● Task to complete
Range to output from the entries below: the line containing "this re-renders the component." through the line containing "the component re-renders.". Set it down exactly, ends included, nothing else.

(Given records Opens)

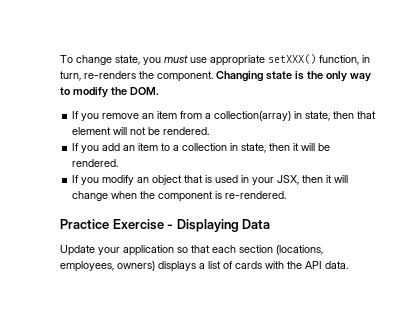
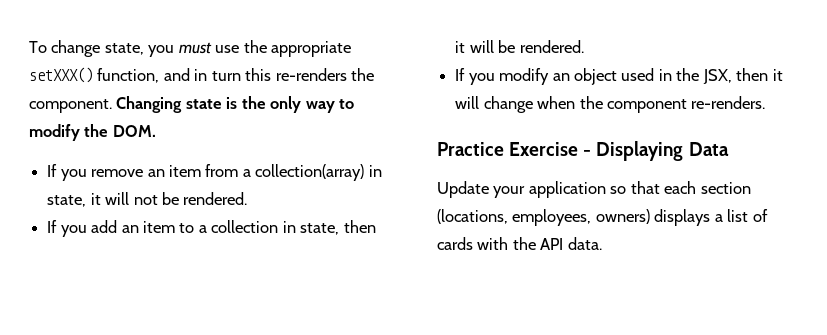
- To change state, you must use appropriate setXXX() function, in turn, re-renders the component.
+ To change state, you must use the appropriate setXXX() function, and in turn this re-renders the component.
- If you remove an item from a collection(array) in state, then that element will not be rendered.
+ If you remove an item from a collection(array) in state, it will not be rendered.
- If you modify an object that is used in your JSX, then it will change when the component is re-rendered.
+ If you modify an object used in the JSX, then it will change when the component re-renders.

(Given records Closes)
(Given records Opens)

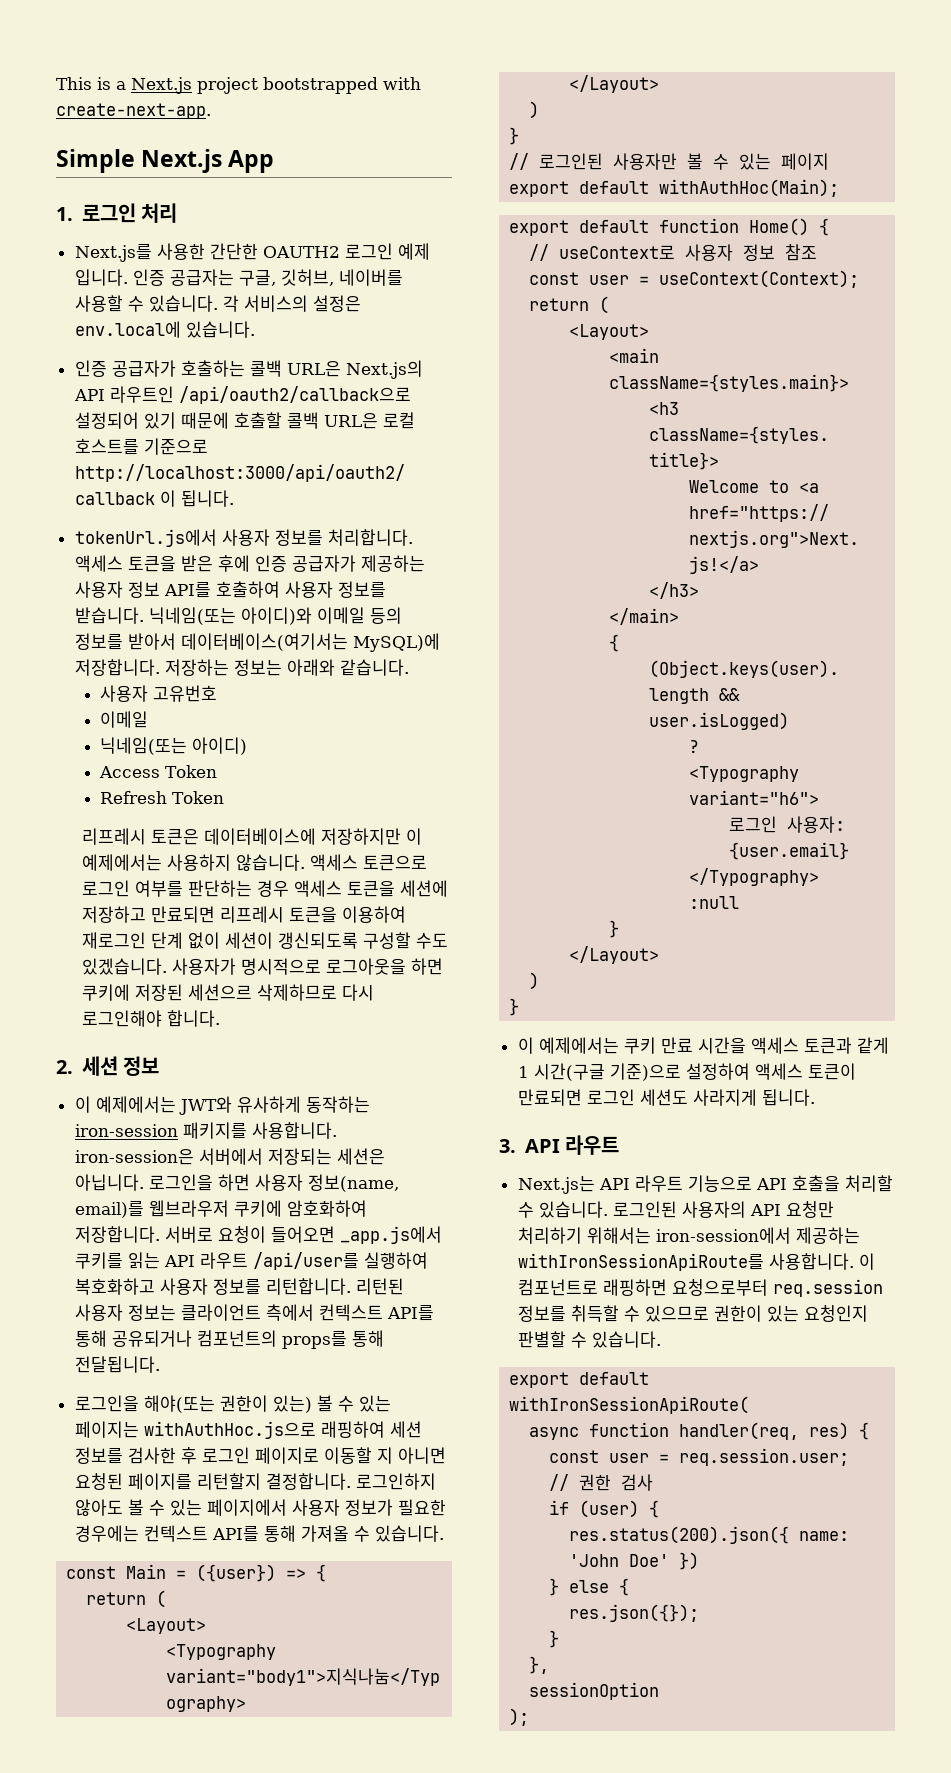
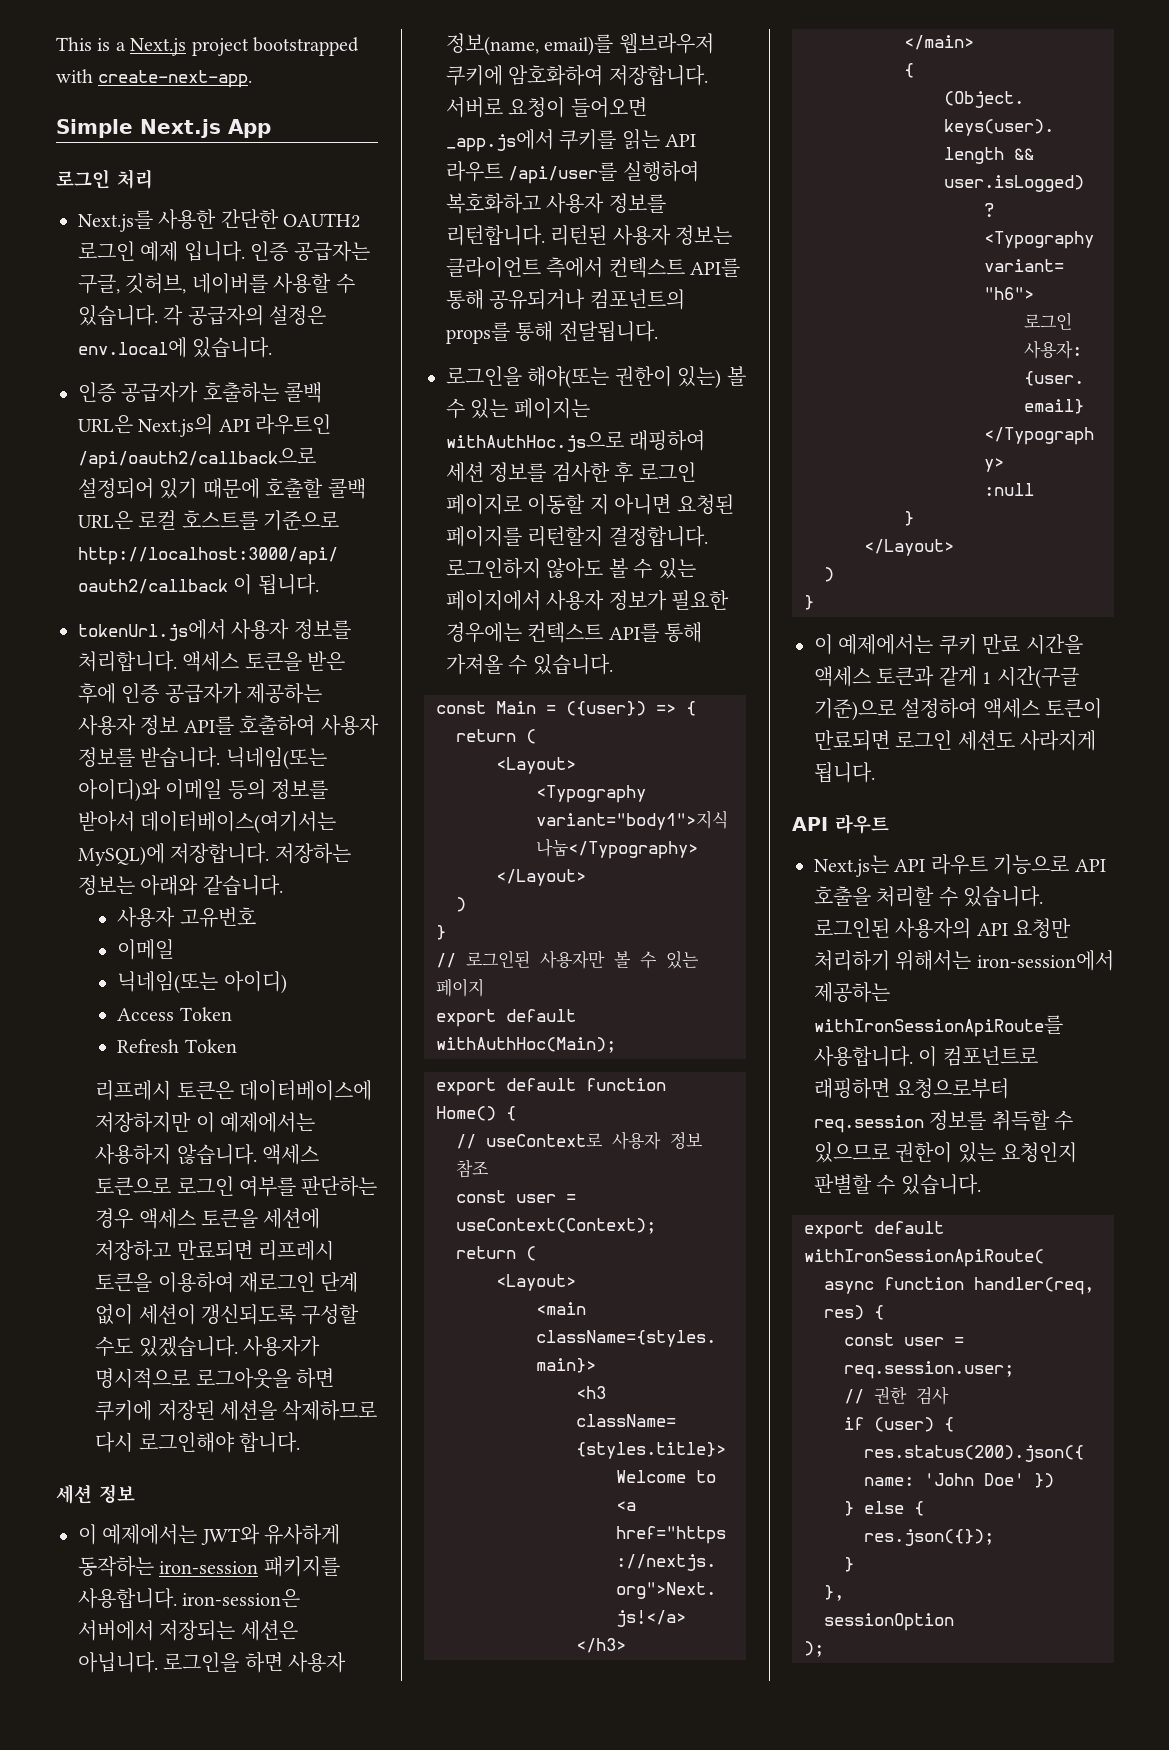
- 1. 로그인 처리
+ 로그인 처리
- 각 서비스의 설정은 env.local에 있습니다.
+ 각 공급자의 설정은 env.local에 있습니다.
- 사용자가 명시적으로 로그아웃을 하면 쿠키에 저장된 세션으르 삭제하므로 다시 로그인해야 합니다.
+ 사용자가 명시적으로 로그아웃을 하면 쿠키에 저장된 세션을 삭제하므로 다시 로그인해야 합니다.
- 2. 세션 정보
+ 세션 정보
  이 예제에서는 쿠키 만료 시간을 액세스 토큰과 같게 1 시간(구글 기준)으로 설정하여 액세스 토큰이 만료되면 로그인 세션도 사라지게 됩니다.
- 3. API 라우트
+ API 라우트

(Given records Closes)
(Given records Opens)

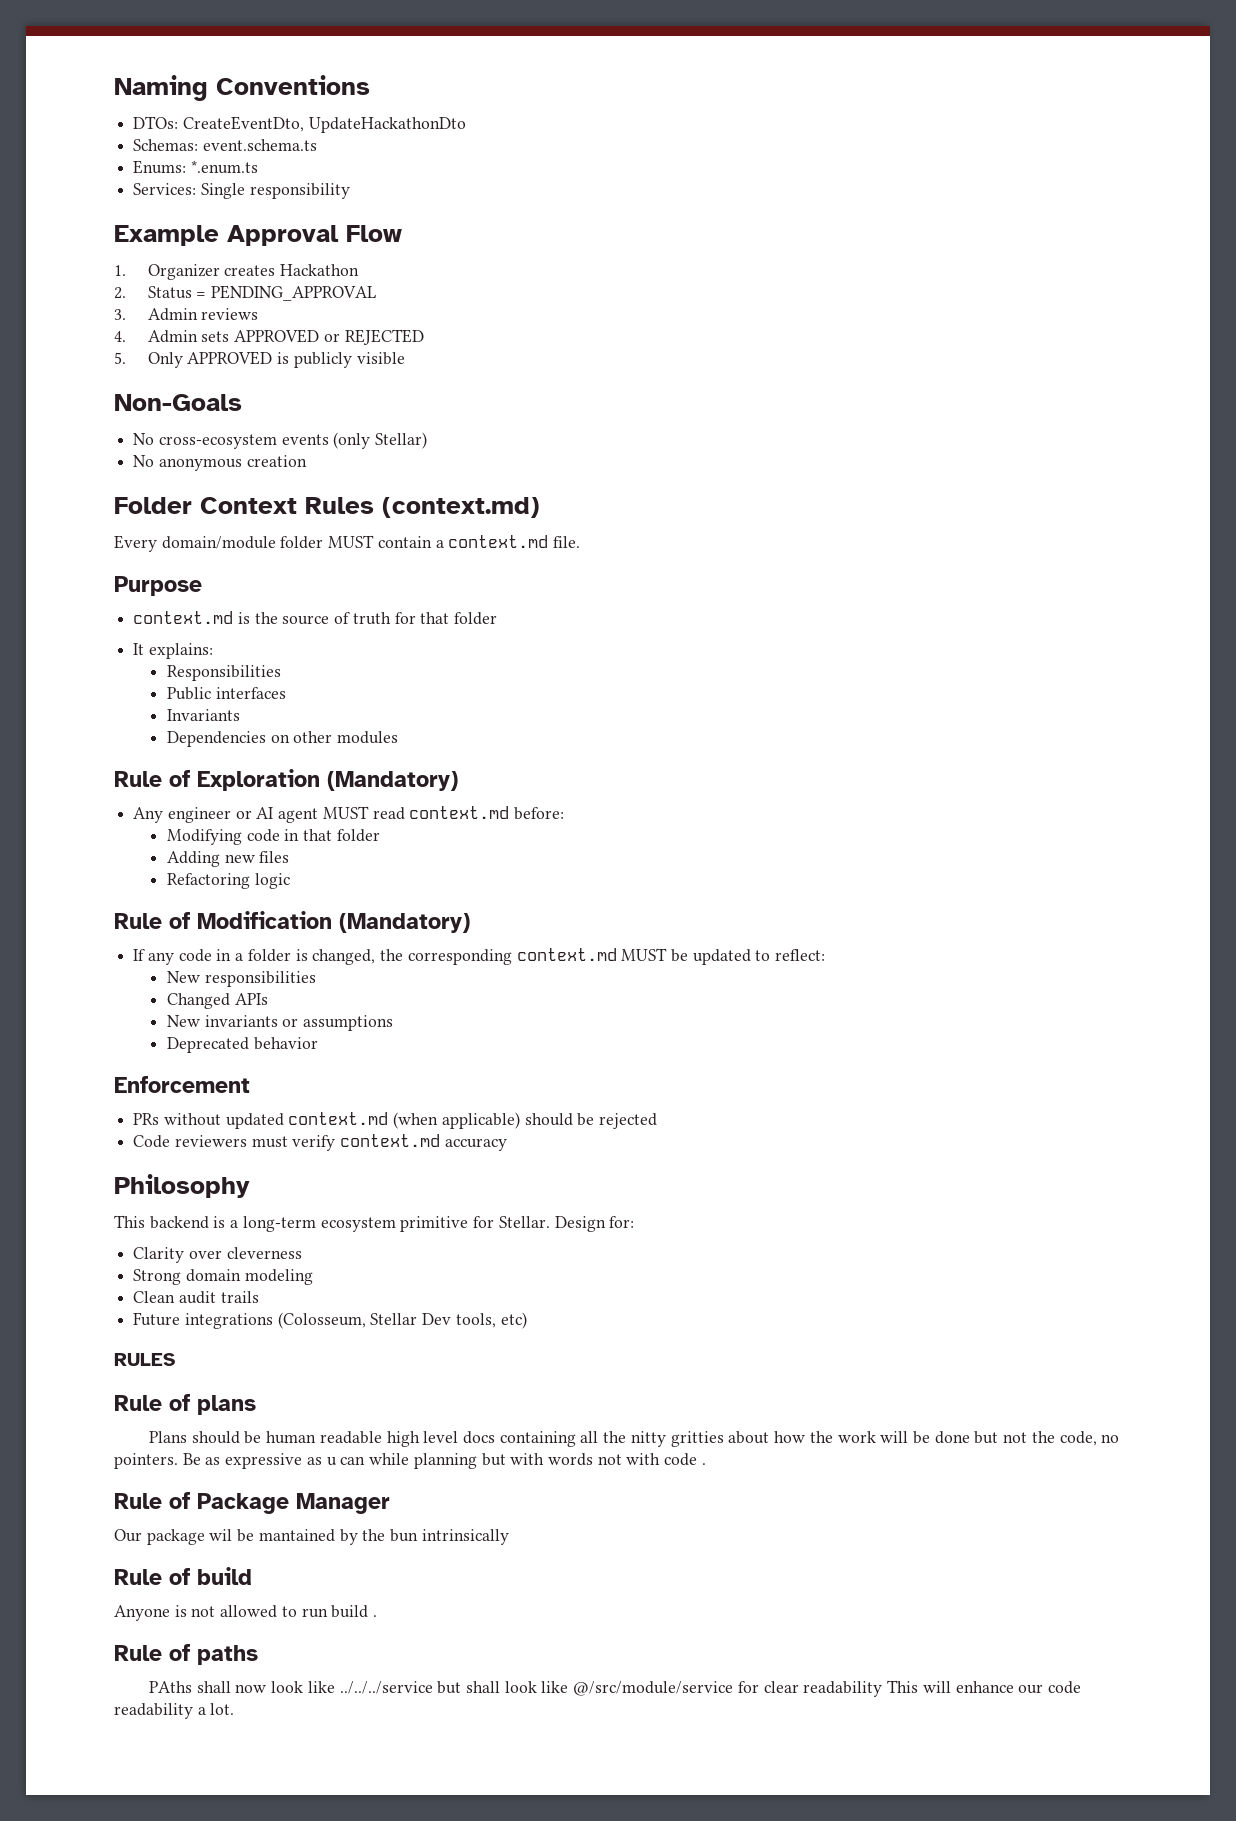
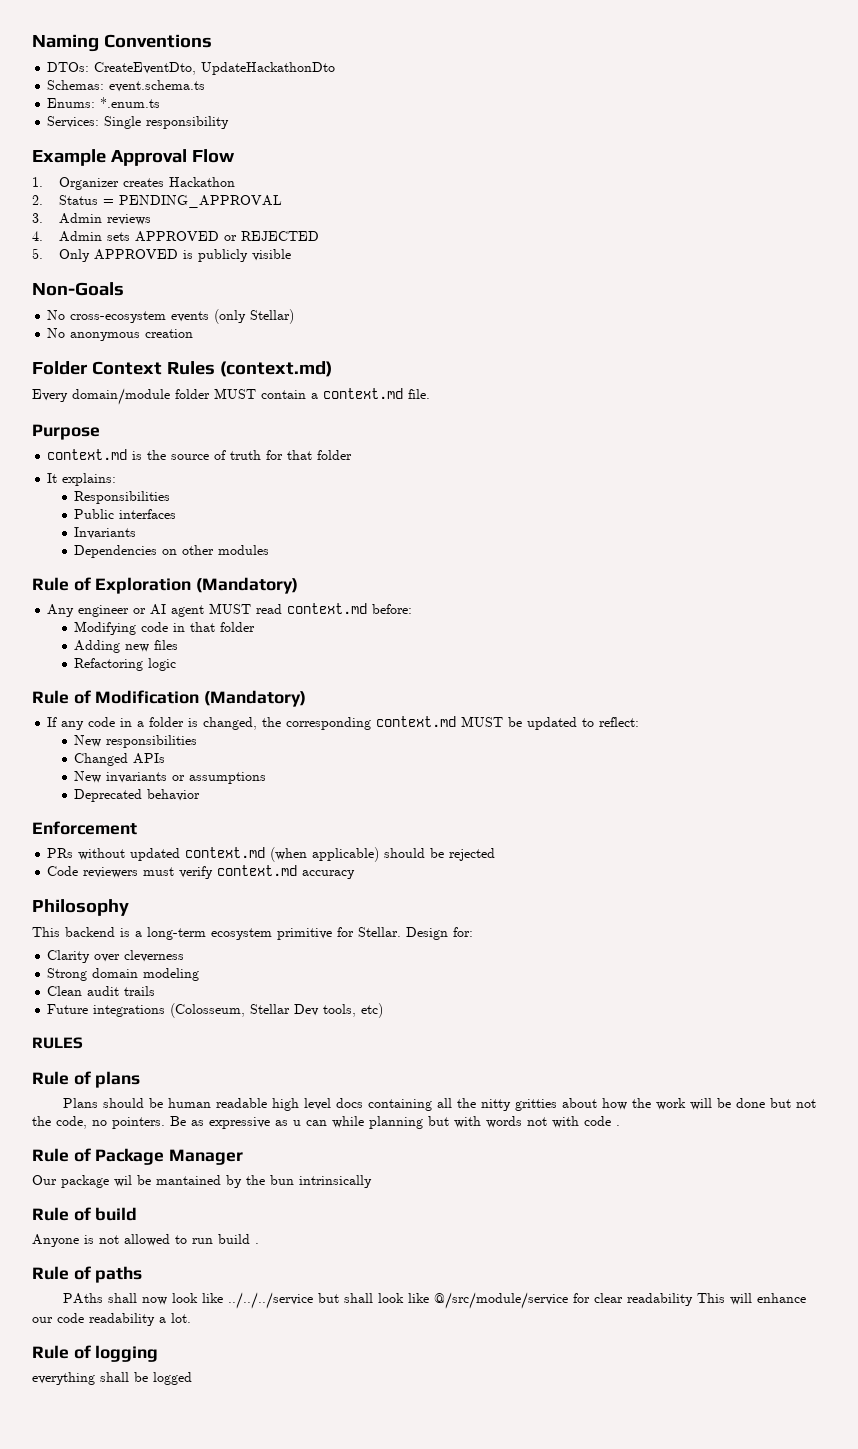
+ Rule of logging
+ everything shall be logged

(Given records Closes)

● Answer box
+ To change state, you must use the appropriate setXXX() function, and in turn this re-renders the component.
- If you remove an item from a collection(array) in state, then that element will not be rendered.
+ If you remove an item from a collection(array) in state, it will not be rendered.
- If you modify an object that is used in your JSX, then it will change when the component is re-rendered.
+ If you modify an object used in the JSX, then it will change when the component re-renders.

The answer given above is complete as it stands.